Trim the leads with your diagonal cutters, so that they don’t poke you.

 

 

After you are done, flip the PCB over again so that the text and photoresistor are facing upwards.

 

 

Take your 10K (Brown, Black, Orange, Gold) ohm resistor out.

 

 

Bend the leads so that they make an upside-down “U” shape. 

 

 

Put these two leads into the 10K ohm resistor footprint on the PCB.  

 

 

Flip the PCB over and bend the leads of the resistor out in opposite directions.


 

Solder the two copper holes that have resistor legs popping out of them (using the same method as before).

 

 

Trim the leads so they don’t poke you.

 

 

Take the 1 pin male header and 4 pin male header, and put them into these Arduino pins:  The 1 pin male header goes into A0, and the 4 pin male header goes into VIN, GND, GND, and +5V as shown below in the picture.  

 

 

Place the ArduSensor Light on top of these pins, making sure that the 1 pin male header goes into the 1 pin male header socket, and the 4 pin male header goes into the 4 pin male header.

 

 

Solder in place.  But make sure that you don’t put too much solder in, because that can cause the ArduSensor Light to be permanently installed on your Arduino!

 

 

Wait for the ArduSensor Light to cool off (around 20-30 seconds), then pull out of the Arduino sockets.  Now you are finished soldering your ArduSensor Light!

 

 

 

 

 

 

Programming:

 

If you haven’t downloaded the Arduino IDE, go here to download the latest version.  If you haven’t installed drivers for the Arduino (haven’t downloaded the software yet, or haven’t done this step yet), read the following table:

 

 

If you have...

Arduino Uno

Arduino Leonardo

Mac:

No drivers needed, proceed to the next step

Go here, then proceed

Windows:

Go here, then proceed

Go here, then proceed

 

 

Put in your ArduSensor Button to your Arduino like this: Put the 1 pin male header into A0, and the 4 pin male header in VIN, GND, GND, and +5V.  

 

 

 

 

Plug in your Arduino with your USB cable (USB-B on the Arduino UNO or earlier, and USB-microB for Arduino Leonardo) to your computer.  Download this zip file and unzip onto your computer.  If you are on a Mac, double click the folder labeled “FishBank-ArduSensor-Light-Example-Code-f78ead3”, double-click the file named “LightRead.ino”, then press OK when the dialogue box pops up.
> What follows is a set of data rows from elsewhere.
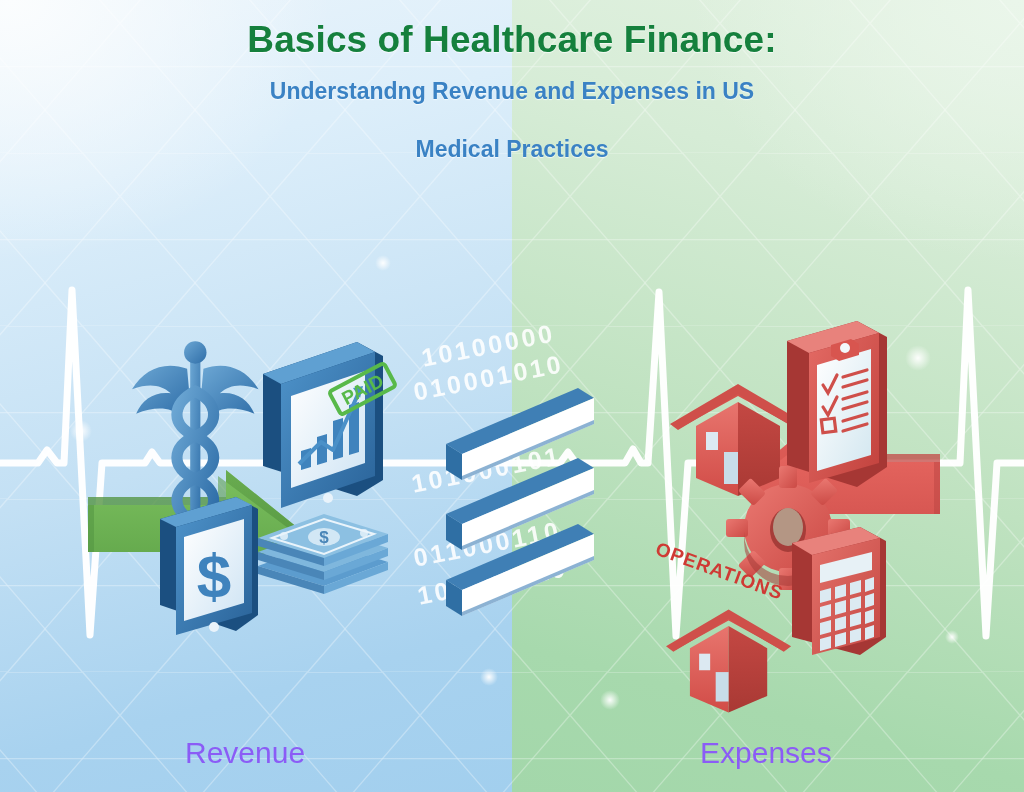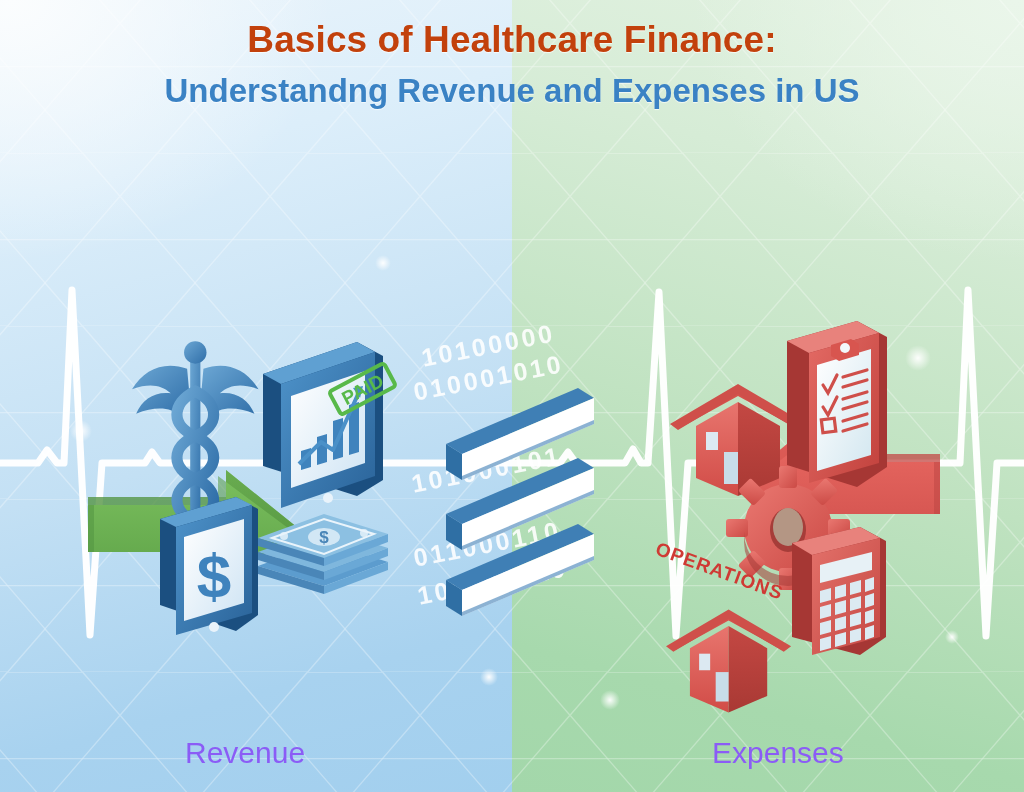--- a/index.html
+++ b/index.html
@@ -37,7 +37,7 @@
   
   .title-wrap{position:absolute;left:0;top:18px;width:1024px;text-align:center;}
   .title-l1{
-    font-size:37px;font-weight:bold;color:#c2410c;letter-spacing:.1px;
+    font-size:37px;font-weight:bold;color:#15803d;letter-spacing:.1px;
     line-height:44px;text-shadow:0 1px 1px rgba(255,255,255,.75);
   }
   .title-l2{

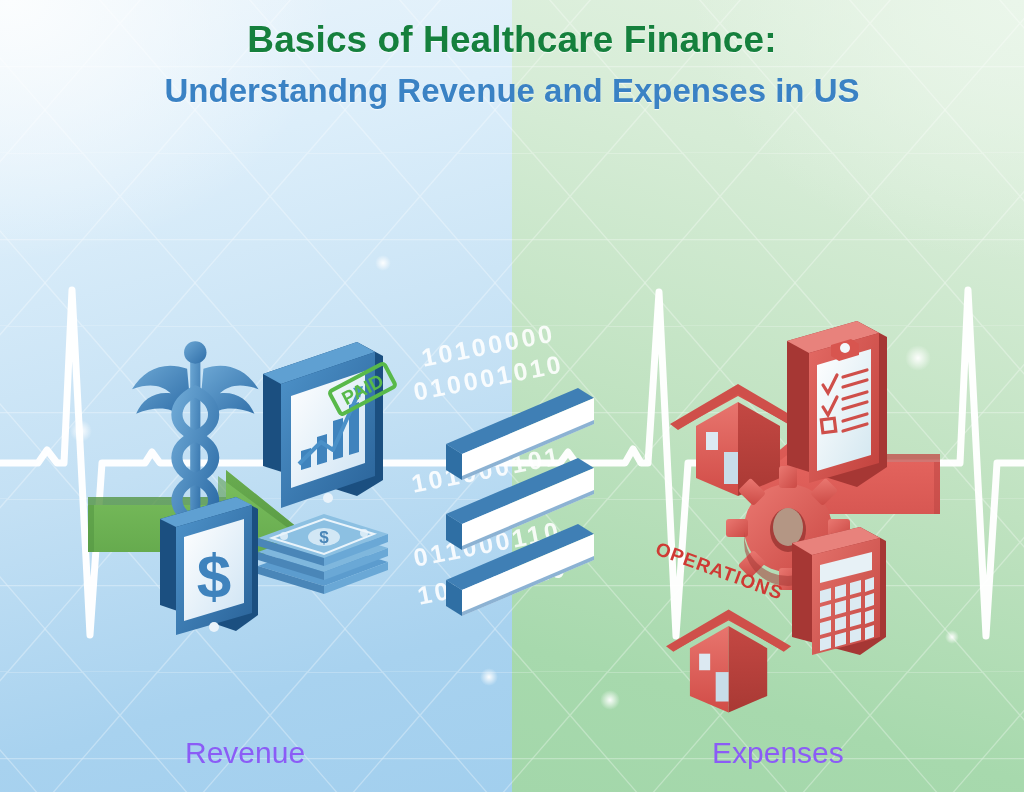--- a/index.html
+++ b/index.html
@@ -41,7 +41,7 @@
     line-height:44px;text-shadow:0 1px 1px rgba(255,255,255,.75);
   }
   .title-l2{
-    font-size:33px;font-weight:bold;color:#3a82c4;
+    font-size:23px;font-weight:bold;color:#3a82c4;
     line-height:58px;text-shadow:0 1px 1px rgba(255,255,255,.7);text-align:center;
   }
 

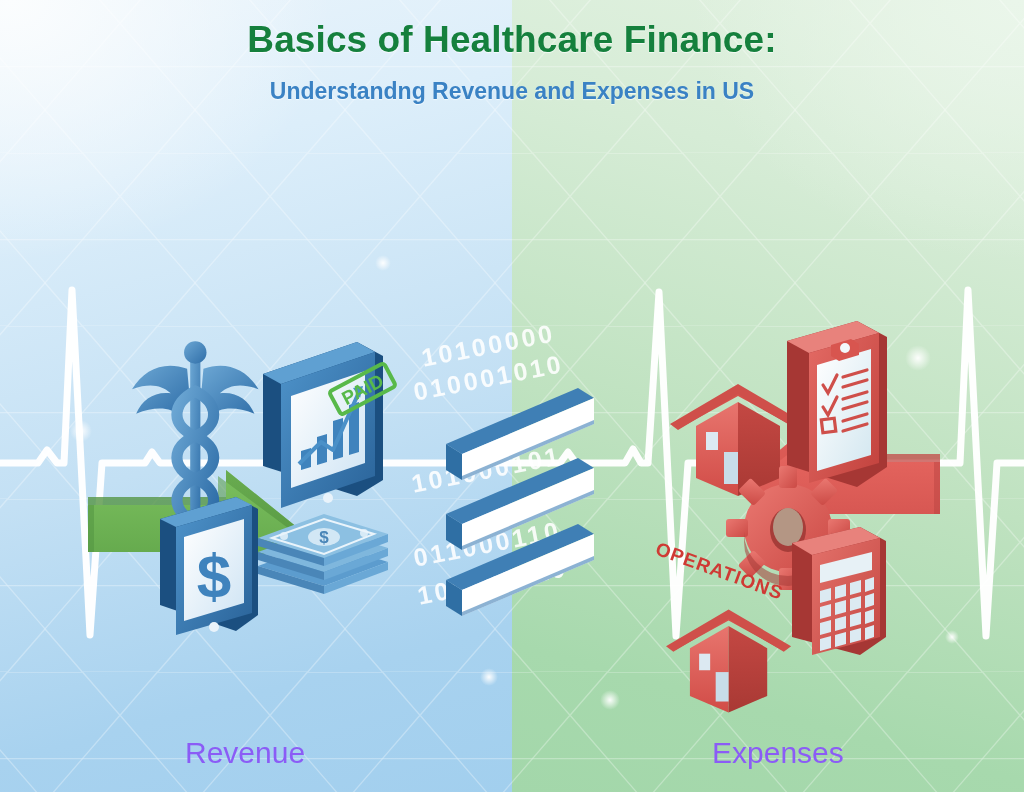--- a/index.html
+++ b/index.html
@@ -103,6 +103,7 @@
   <div class="title-wrap">
     <div class="title-l1">Basics of Healthcare Finance:</div>
     <div class="title-l2">Understandng Revenue and Expenses in US</div>
+    <div class="title-l2">Medical Practices</div>
   </div>
 
   <svg class="layer" style="left:10px;top:300px;" width="400" height="380" viewBox="0 0 400 380">

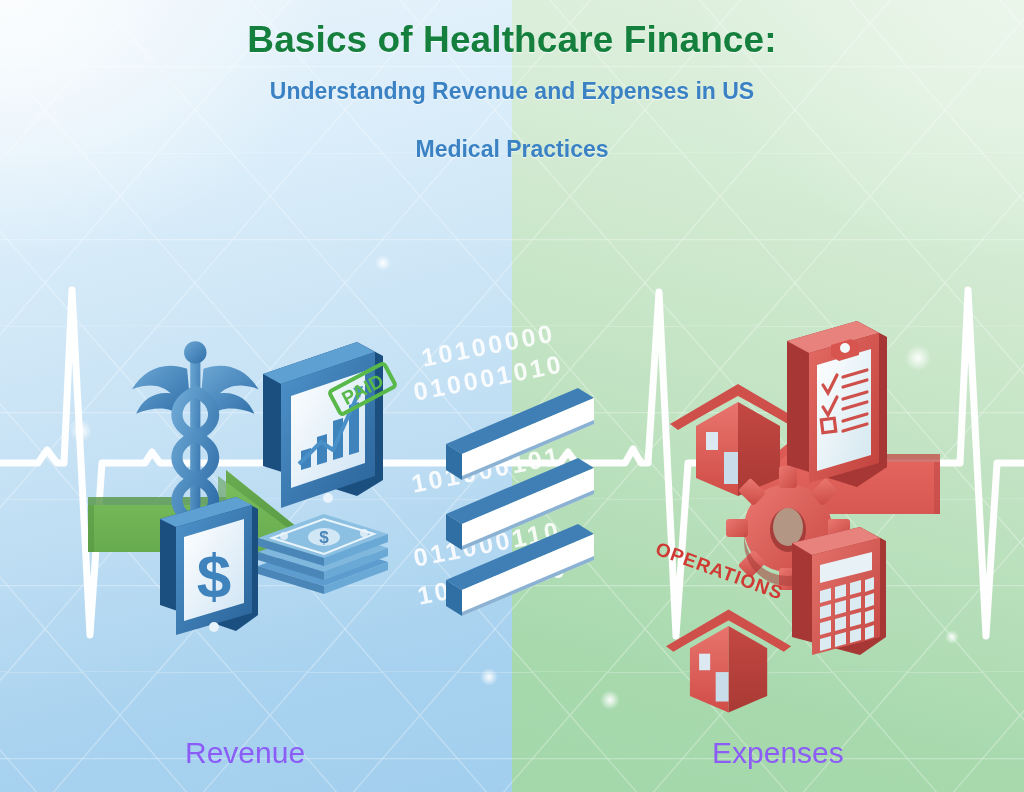--- a/index.html
+++ b/index.html
@@ -48,7 +48,7 @@
   
   .foot{position:absolute;bottom:22px;font-size:30px;color:#8b5cf6;font-weight:400;}
   .foot-left{left:185px;}
-  .foot-right{left:700px;margin-left:12px;}
+  .foot-right{left:700px;}
 
   
   .binary{position:absolute;color:rgba(255,255,255,.88);font-weight:bold;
If you are on a Windows computer, press Save instead of Open when you press the download button, double click the folder labeled “FishBank-ArduSensor-Light-Example-Code-f78ead3”, double-click the file named “LightRead.ino,” and then press OK in the pop up box.

 

The Arduino IDE should open up with the ArduSensor Light Read sketch.  This sketch prints out a number from 0 to 100 on how much light the photoresistor is receiving.

 

First, make sure to select the board that you are using from Tools > Board.

 

 

 

Then, go into Tools > Serial Port, and select the correct COM/Serial Port.  On a Mac, the usual Serial Port will be /dev/tty.usbmodemfa131.  Any small variation of that will be fine, but make sure to have /dev/tty at the beginning.

 

 

 

On Windows, the COM Port will usually be COM 4, and anything lower or higher might work.

 

Here are the basic buttons/functions in the Arduino IDE:

 

 

Now let’s upload the sketch/code to the Arduino.  Plug one end of the cable into your Arduino, and then the other end into your computer.  Press the Compile + Upload button (Verify if there is any errors in the code, and then upload the sketch/code onto the Arduino), and the program will run on the Arduino.

 

Press the Serial Monitor button (in the upper-right hand corner), and you should see that it prints out a number between 0 and 100.  Make sure that you have the settings “No line ending” and “9600” for the serial monitor, changeable in the bottom right hand corner.  

 

If there is lots of light, the reading should be at about 100, and if there is not that much light, the reading should be at about 0.  My lighting was very minimal, and I put my hand over the sensor, to reduce the light, just to demonstrate how this works.